Il s’agit de sujets que nous avons analysés dans deux billets récents parus sur Libres Échanges[5]. Parmi nos propositions visant à aider à la hausse des dépenses des entreprises privées en investissement non résidentiel, rappelons:

a) la spécialisation dans l’économie numérique;

b) l’intégration et le développement des nouvelles applications des technologies de l’information dans les services aux entreprises et aux personnes;

c) la spécialisation dans les industries produisant des biens et services exportables à valeur ajoutée et à savoir élevé, entre autres, vers les économies du Sud-Est asiatique;

d) l’investissement dans les domaines du climat et de la sécurité;

e) l’électrification des transports et la mise au point de technologies de stockage de l’énergie électrique;

f) le développement minier dans les terres rares, l’indium, le gallium, le dysprosium et le cobalt, soit des produits en grande demande étant donné le développement de l’économie numérique.

Nous pouvons anticiper la poursuite du déclin du secteur manufacturier traditionnel et son remplacement progressif par des initiatives dans nombre de nouveaux domaines, dont ceux évoqués ci-haut, d’où l’importance de dépenses ciblées en formation, recyclage et aide à l’entrepreneuriat. Il ne faut pas non plus oublier des politiques de soutien du revenu et une réduction des écarts de revenus inacceptables. Ces dernières mesures sont nécessaires pour accompagner les changements structurels qui découleront d’un redressement des dépenses d’investissement non résidentiel de notre secteur privé.
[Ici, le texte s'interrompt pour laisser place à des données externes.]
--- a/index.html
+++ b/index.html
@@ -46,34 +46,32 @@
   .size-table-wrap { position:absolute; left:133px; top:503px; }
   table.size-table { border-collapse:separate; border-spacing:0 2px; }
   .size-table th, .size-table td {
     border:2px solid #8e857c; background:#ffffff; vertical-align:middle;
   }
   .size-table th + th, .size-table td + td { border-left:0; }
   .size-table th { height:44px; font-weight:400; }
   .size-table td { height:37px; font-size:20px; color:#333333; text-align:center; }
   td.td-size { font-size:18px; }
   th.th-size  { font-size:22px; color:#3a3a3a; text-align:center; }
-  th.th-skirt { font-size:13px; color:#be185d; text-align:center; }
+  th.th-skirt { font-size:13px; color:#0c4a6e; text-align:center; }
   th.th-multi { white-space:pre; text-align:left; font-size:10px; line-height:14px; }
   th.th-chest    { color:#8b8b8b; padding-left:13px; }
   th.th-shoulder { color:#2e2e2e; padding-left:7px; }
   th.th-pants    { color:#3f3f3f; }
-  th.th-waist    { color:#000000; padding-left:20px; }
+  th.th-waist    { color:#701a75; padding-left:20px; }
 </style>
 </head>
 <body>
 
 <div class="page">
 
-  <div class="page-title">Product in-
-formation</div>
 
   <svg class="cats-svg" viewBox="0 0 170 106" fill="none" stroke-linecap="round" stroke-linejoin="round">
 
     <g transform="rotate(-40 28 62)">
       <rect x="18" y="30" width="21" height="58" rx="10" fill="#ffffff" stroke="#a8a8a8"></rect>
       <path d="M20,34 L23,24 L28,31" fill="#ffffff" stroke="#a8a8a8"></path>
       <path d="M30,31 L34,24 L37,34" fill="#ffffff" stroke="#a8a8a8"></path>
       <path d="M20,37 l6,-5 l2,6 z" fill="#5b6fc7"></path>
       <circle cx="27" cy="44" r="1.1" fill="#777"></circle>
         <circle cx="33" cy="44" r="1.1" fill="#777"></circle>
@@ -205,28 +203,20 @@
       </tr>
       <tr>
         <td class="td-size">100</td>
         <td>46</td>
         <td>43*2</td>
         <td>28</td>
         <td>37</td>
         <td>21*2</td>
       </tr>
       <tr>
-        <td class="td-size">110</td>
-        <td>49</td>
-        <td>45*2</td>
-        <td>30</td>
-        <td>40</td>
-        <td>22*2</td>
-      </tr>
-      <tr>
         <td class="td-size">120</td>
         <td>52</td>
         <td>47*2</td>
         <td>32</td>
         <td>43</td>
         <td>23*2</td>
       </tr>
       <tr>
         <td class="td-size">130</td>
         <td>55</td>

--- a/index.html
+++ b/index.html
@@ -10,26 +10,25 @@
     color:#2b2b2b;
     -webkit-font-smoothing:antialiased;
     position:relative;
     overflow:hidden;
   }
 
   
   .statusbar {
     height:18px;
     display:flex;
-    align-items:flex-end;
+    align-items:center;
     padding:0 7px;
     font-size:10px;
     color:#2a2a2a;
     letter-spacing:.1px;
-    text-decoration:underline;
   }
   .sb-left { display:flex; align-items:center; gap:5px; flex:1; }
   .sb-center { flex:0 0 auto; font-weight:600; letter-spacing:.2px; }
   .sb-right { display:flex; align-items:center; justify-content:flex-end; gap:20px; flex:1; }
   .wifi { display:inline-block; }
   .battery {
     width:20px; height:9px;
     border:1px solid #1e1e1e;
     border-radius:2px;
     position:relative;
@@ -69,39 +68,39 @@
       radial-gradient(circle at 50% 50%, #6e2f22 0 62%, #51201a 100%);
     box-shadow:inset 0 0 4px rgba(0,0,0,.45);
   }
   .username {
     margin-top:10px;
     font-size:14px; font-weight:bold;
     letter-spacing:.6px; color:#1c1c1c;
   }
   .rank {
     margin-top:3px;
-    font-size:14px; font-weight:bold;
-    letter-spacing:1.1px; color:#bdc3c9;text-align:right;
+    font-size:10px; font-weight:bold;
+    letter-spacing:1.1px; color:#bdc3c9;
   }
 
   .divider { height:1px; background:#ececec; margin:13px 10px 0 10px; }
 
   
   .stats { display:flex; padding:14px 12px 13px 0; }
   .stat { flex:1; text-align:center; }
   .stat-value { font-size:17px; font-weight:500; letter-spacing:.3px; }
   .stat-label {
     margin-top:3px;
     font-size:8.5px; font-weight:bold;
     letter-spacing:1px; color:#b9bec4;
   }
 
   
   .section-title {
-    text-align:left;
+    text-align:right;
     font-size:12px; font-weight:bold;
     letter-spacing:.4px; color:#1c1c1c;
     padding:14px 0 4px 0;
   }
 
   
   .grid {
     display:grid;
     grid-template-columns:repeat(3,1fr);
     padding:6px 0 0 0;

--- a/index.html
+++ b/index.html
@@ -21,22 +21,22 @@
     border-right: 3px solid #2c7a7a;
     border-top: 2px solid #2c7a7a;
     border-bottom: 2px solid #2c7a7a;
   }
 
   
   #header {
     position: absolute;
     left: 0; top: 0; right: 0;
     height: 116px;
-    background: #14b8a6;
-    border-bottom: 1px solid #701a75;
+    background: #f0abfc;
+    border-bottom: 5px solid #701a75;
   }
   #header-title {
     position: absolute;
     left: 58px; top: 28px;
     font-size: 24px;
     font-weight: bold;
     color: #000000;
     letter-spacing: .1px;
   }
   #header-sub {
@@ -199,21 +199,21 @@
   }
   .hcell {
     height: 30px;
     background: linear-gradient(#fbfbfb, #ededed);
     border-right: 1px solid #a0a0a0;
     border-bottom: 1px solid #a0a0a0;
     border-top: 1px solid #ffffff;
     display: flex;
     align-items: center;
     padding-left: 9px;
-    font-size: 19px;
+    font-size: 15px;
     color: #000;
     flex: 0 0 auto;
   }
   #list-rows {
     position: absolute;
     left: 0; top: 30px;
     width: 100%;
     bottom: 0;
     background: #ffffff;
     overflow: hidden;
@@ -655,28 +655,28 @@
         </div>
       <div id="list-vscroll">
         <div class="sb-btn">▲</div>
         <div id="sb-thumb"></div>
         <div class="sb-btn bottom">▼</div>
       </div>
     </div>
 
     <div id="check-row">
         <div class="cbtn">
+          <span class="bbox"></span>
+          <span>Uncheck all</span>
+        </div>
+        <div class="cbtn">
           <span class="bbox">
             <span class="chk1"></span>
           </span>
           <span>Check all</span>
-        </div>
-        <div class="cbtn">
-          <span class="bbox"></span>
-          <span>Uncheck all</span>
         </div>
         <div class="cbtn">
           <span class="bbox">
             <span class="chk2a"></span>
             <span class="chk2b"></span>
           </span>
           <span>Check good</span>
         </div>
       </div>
[1]   Benjamin Dachis, William B.P. Robson and Aaron Jacobs. «A Crisis of Capital: Canadian Workers Need More Tools, Buildings and Equipment», Institut C. D. Howe, 16 décembre 2015.

[2] Les données historiques sur les investissements des entreprises en capital, machinerie et structures non résidentiels proviennent  de : OCDE, «Economic Outlook» no 97 de juin 2015. Les données canadiennes proviennent du Système de la comptabilité nationale pour le Canada et les provinces, données disponibles jusqu’en 2014. Les prévisions pour 2015 proviennent de : «Capital and Repair Expenditure Survey» de Statistique Canada (SC).  Les données de l’OCDE et de SC comprennent les entreprises privées et les sociétés d’État œuvrant dans un contexte commercial. Les données sur les investissements par industrie proviennent de la série 029-0045 de SC. Ces données ne comprennent pas les investissements en propriété intellectuelle alors que ceux-ci étaient compris dans les autres résultats cités. Les données sur l’emploi proviennent de l’Enquête sur la population active de SC.

[3]  Le lecteur intéressé à des données plus complètes par pays de l’OCDE pourra consulter la publication de Dachis, Robson et Jacobs de 2015.

[4] Les prévisions de cette variable se sont avérées assez imparfaites dans les études passées comme les auteurs le signalent d’ailleurs.

[5]«Pistes pour adapter le modèle québécois au nouveau contexte économique et technologique» (billet du 7 décembre 2015)  et «Grappes industrielles et mondialisation- d’importants défis à relever»  (billet du 16 novembre 2015).